● PROVIDED INFORMATION
************
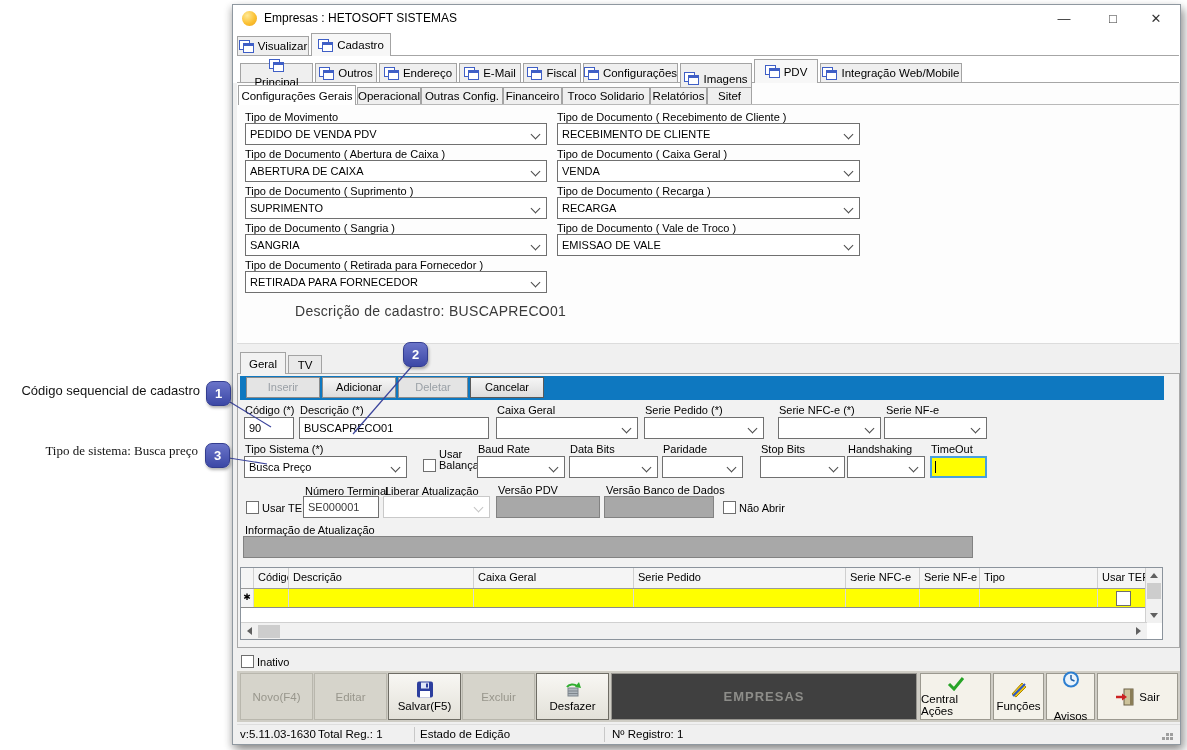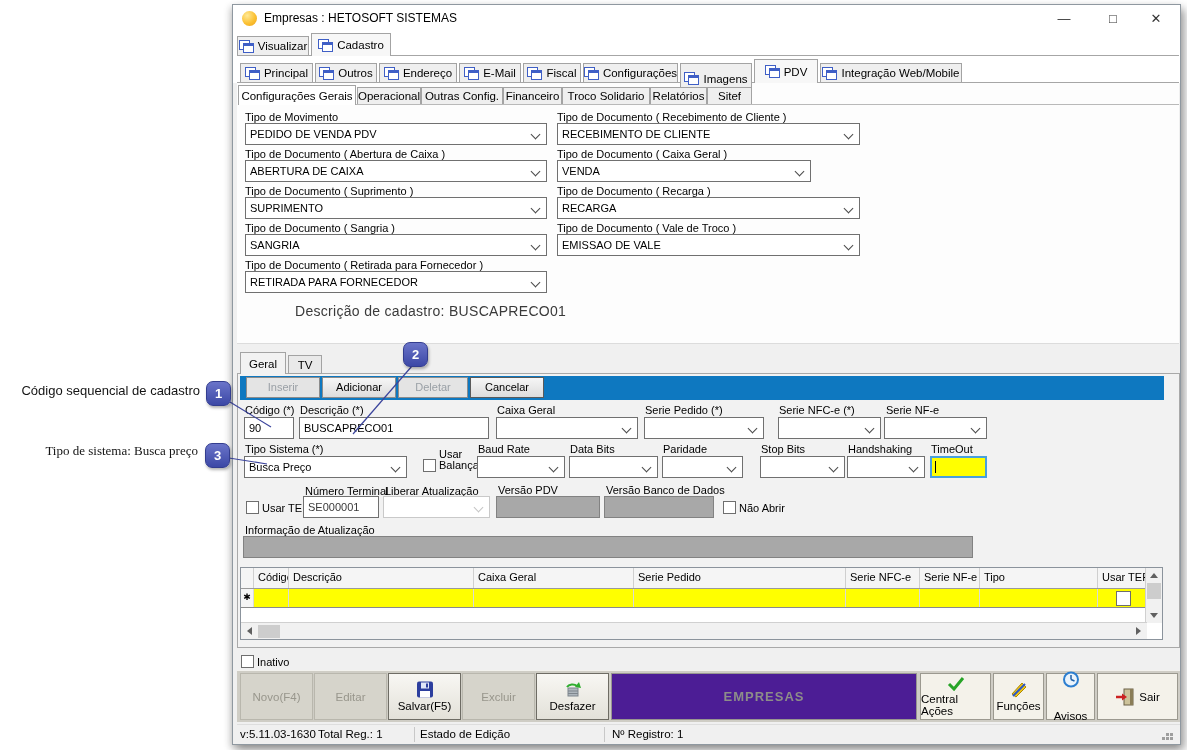--- a/index.html
+++ b/index.html
@@ -122,7 +122,7 @@
   </div>
 
   <div class="abs hline" style="left:237px;top:82px;width:942px;"></div>
-  <div class="abs tab" style="left:240px;top:63px;width:73px;height:19px;">
+  <div class="abs tab" style="left:240px;top:63px;width:73px;height:19px;flex-direction:column;">
       <span class="fico"></span>
       <span>Principal</span>
     </div>

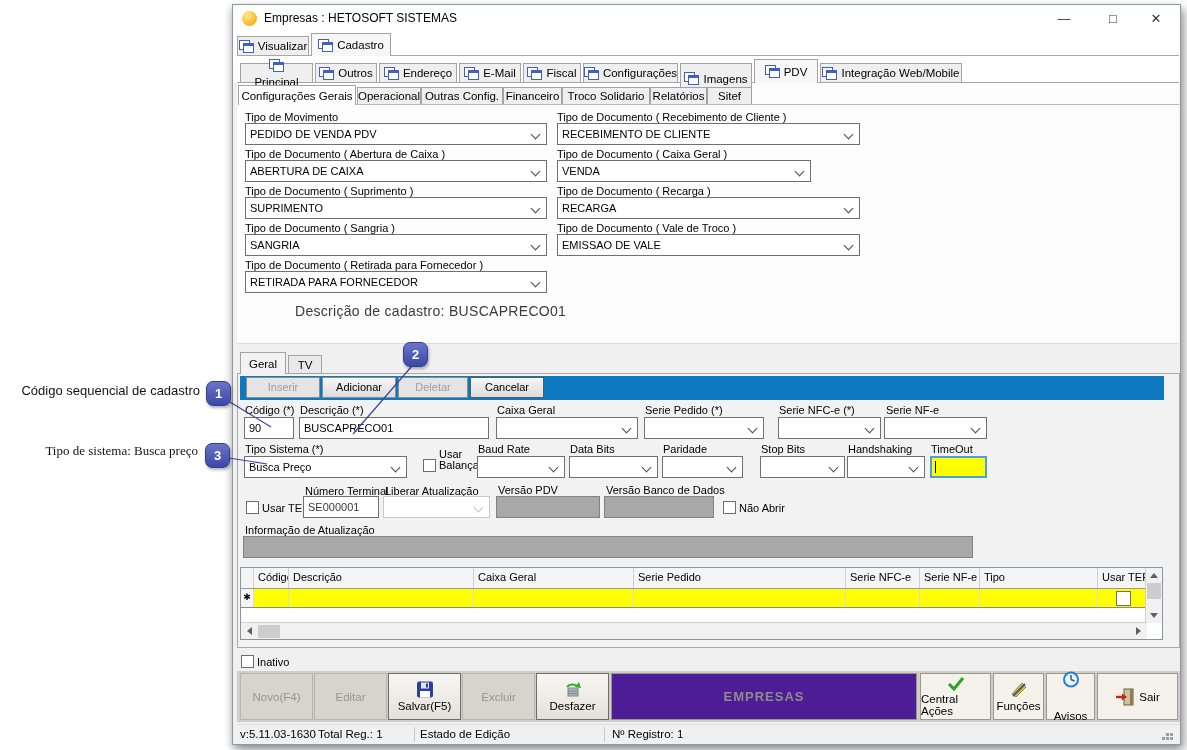--- a/index.html
+++ b/index.html
@@ -198,7 +198,7 @@
   <div class="abs lbl" style="left:557px;top:111px;">Tipo de Documento ( Recebimento de Cliente )</div>
   <div class="abs combo" style="left:557px;top:123px;width:303px;"><span>RECEBIMENTO DE CLIENTE</span><span class="chev"></span></div>
   <div class="abs lbl" style="left:557px;top:148px;">Tipo de Documento ( Caixa Geral )</div>
-  <div class="abs combo" style="left:557px;top:160px;width:254px;"><span>VENDA</span><span class="chev"></span></div>
+  <div class="abs combo" style="left:557px;top:160px;width:303px;"><span>VENDA</span><span class="chev"></span></div>
   <div class="abs lbl" style="left:557px;top:185px;">Tipo de Documento ( Recarga )</div>
   <div class="abs combo" style="left:557px;top:197px;width:303px;"><span>RECARGA</span><span class="chev"></span></div>
   <div class="abs lbl" style="left:557px;top:222px;">Tipo de Documento ( Vale de Troco )</div>

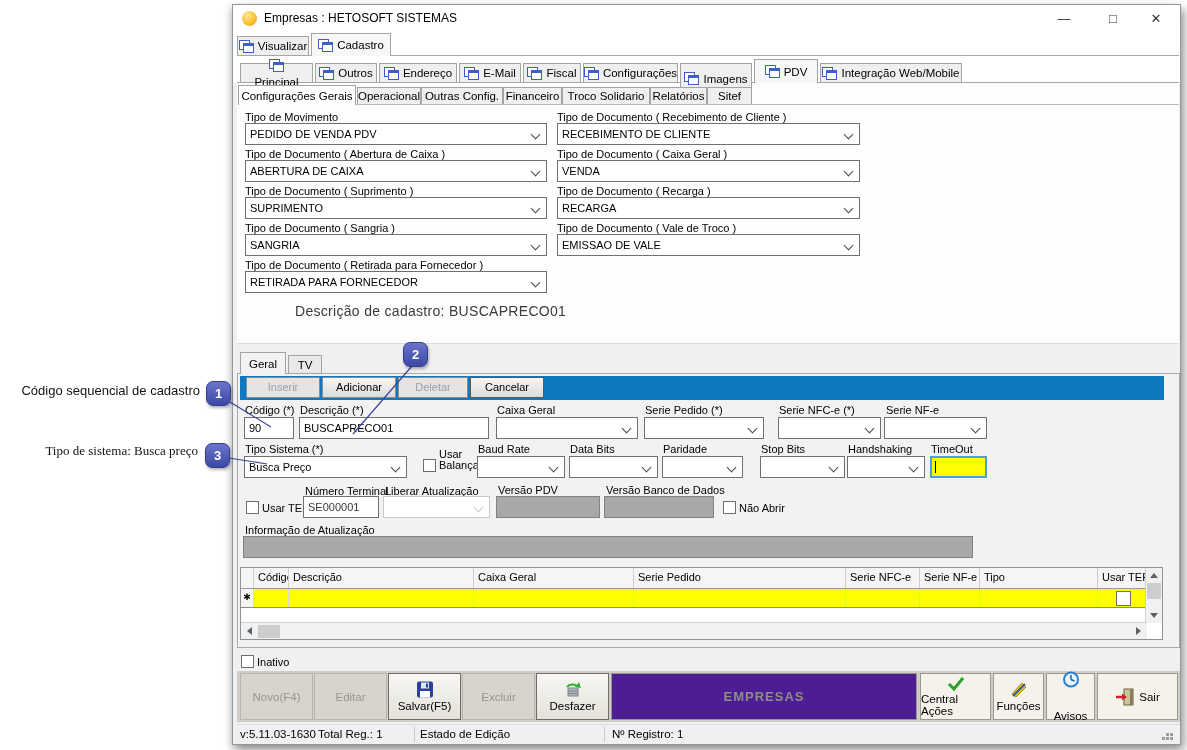--- a/index.html
+++ b/index.html
@@ -80,7 +80,7 @@
   .tbtn.disabled{background:#d6d4cb;color:#98968c;border-color:#b9b7ad;}
   .tbtn .ticon{margin-bottom:2px;line-height:0;}
   .tbtn.hrow{flex-direction:row;gap:4px;}
-  .entity{top:673px;height:47px;background:#4c1d95;border:1px solid #989690;display:flex;align-items:center;
+  .entity{top:673px;height:47px;background:#404040;border:1px solid #989690;display:flex;align-items:center;
           justify-content:center;font-weight:bold;font-size:13px;color:#8d8d89;letter-spacing:1px;z-index:5;}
************
● EXERCISE GOAL
An exact, picture-free copy of the entries is required.

● SOLUTION BELOW
--- a/index.html
+++ b/index.html
@@ -122,7 +122,7 @@
   </div>
 
   <div class="abs hline" style="left:237px;top:82px;width:942px;"></div>
-  <div class="abs tab" style="left:240px;top:63px;width:73px;height:19px;">
+  <div class="abs tab" style="left:240px;top:63px;width:73px;height:19px;flex-direction:column;">
       <span class="fico"></span>
       <span>Principal</span>
     </div>

--- a/index.html
+++ b/index.html
@@ -198,7 +198,7 @@
   <div class="abs lbl" style="left:557px;top:111px;">Tipo de Documento ( Recebimento de Cliente )</div>
   <div class="abs combo" style="left:557px;top:123px;width:303px;"><span>RECEBIMENTO DE CLIENTE</span><span class="chev"></span></div>
   <div class="abs lbl" style="left:557px;top:148px;">Tipo de Documento ( Caixa Geral )</div>
-  <div class="abs combo" style="left:557px;top:160px;width:254px;"><span>VENDA</span><span class="chev"></span></div>
+  <div class="abs combo" style="left:557px;top:160px;width:303px;"><span>VENDA</span><span class="chev"></span></div>
   <div class="abs lbl" style="left:557px;top:185px;">Tipo de Documento ( Recarga )</div>
   <div class="abs combo" style="left:557px;top:197px;width:303px;"><span>RECARGA</span><span class="chev"></span></div>
   <div class="abs lbl" style="left:557px;top:222px;">Tipo de Documento ( Vale de Troco )</div>

--- a/index.html
+++ b/index.html
@@ -80,7 +80,7 @@
   .tbtn.disabled{background:#d6d4cb;color:#98968c;border-color:#b9b7ad;}
   .tbtn .ticon{margin-bottom:2px;line-height:0;}
   .tbtn.hrow{flex-direction:row;gap:4px;}
-  .entity{top:673px;height:47px;background:#4c1d95;border:1px solid #989690;display:flex;align-items:center;
+  .entity{top:673px;height:47px;background:#404040;border:1px solid #989690;display:flex;align-items:center;
           justify-content:center;font-weight:bold;font-size:13px;color:#8d8d89;letter-spacing:1px;z-index:5;}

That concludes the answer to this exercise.